Gatt brings blazing speed and directness while Gyau, himself an impressive athlete, has enough guile and technique to work as a winger in any of Klinsmann’s tactical setups.
Their involvement dovetails with the return of Jozy Altidore and Terrence Boyd, muscular, mobile spearheads who thrive on service from out wide and offer a focal point for attacking possession. Should Klinsmann limit his love of defensive midfielders to just one or two in the starting XI this time, both Sacha Kljestan and Norwegian-American schemer Mix Diskerud are well-equipped to roam and create in the attacking midfield “hole” behind those strikers.
We can also detect further signs of Klinsmann’s inner psychologist at work. Dropping Altidore (right) for the most recent qualifying matches now appears to have been a calculated statement by the coach, who will be looking for signs of renewed drive and determination from the Holland-based star. Another would-be Olympian, Chivas USA’s Juan Agudelo, is the wild card of this bunch but may benefit from a confidence-building international experience with the USA just like Brek Shea did.
The exclusion of Clint Dempsey, Graham Zusi and Kyle Beckerman is also intriguing, given that all three were firmly-established cogs in the semifinal round of CONCACAF qualifying earlier this season.

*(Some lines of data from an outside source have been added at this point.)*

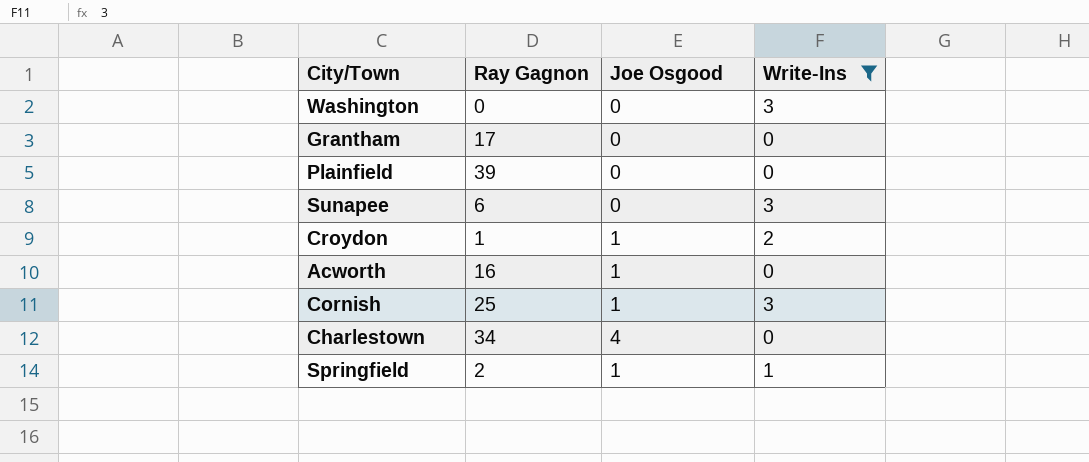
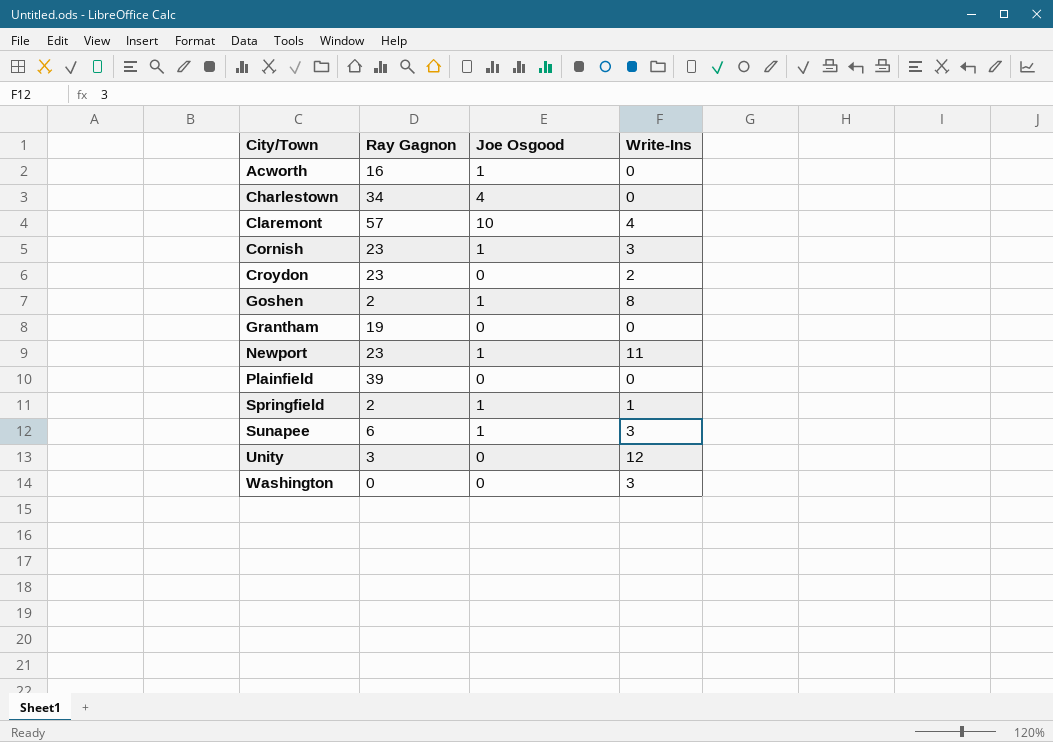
filter: Write-Ins <= 3 -> none
row order: none -> City/Town ascending
Cornish | Ray Gagnon: 25 -> 23
Croydon | Ray Gagnon: 1 -> 23
Croydon | Joe Osgood: 1 -> 0
Grantham | Ray Gagnon: 17 -> 19
Sunapee | Joe Osgood: 0 -> 1

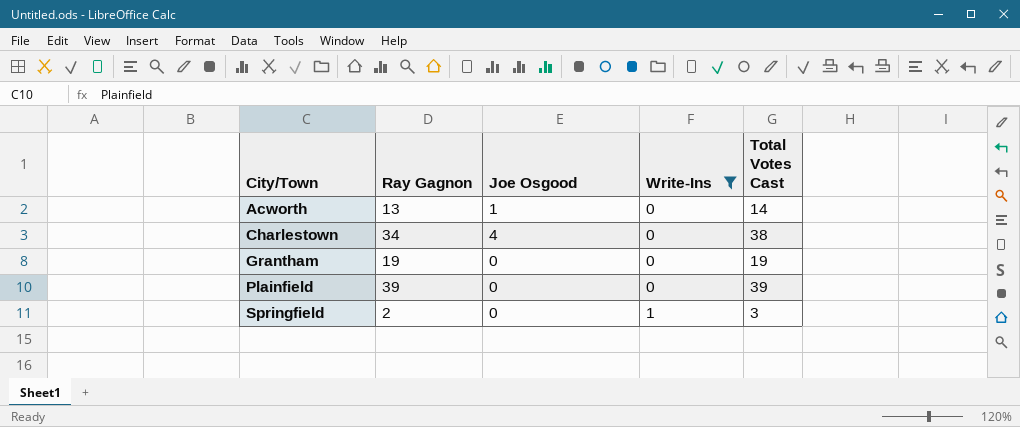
filter: none -> Write-Ins <= 1
column Total Votes Cast | formula: none -> [Ray Gagnon] + [Joe Osgood] + [Write-Ins]
Acworth | Ray Gagnon: 16 -> 13
Springfield | Joe Osgood: 1 -> 0

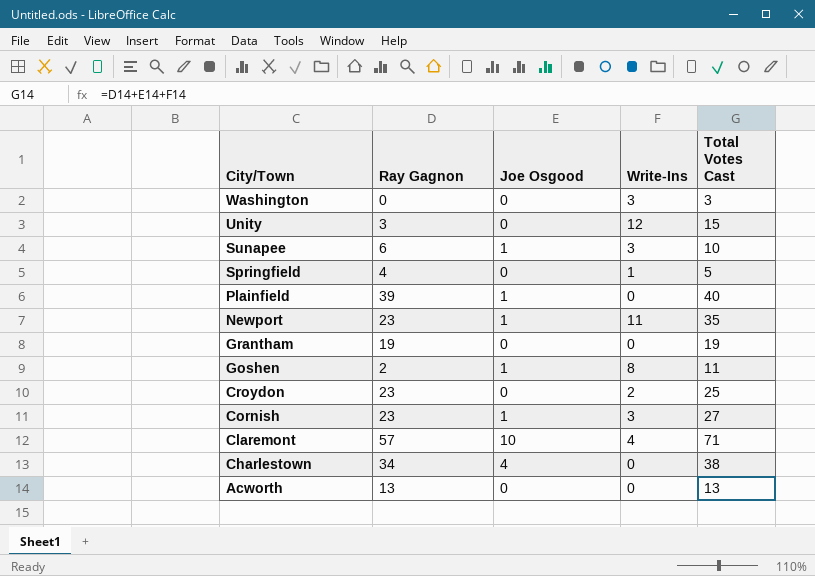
filter: Write-Ins <= 1 -> none
row order: City/Town ascending -> City/Town descending
Springfield | Ray Gagnon: 2 -> 4
Springfield | Total Votes Cast: 3 -> 5
Plainfield | Joe Osgood: 0 -> 1
Plainfield | Total Votes Cast: 39 -> 40
Acworth | Joe Osgood: 1 -> 0
Acworth | Total Votes Cast: 14 -> 13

According to a source close to the team, Zusi will sit this one out due to an injury concern – no great surprise at the tail end of a long MLS campaign in which he was a constant presence for Sporting Kansas City. Beckerman logged similar mileage for Real Salt Lake, while Dempsey continues to fight for a regular place in Tottenham Hotspur’s starting lineup and could benefit from a focus on club soccer as the English season intensifies over the next two months.
Charles Boehm covers the US national team for MLSsoccer.com.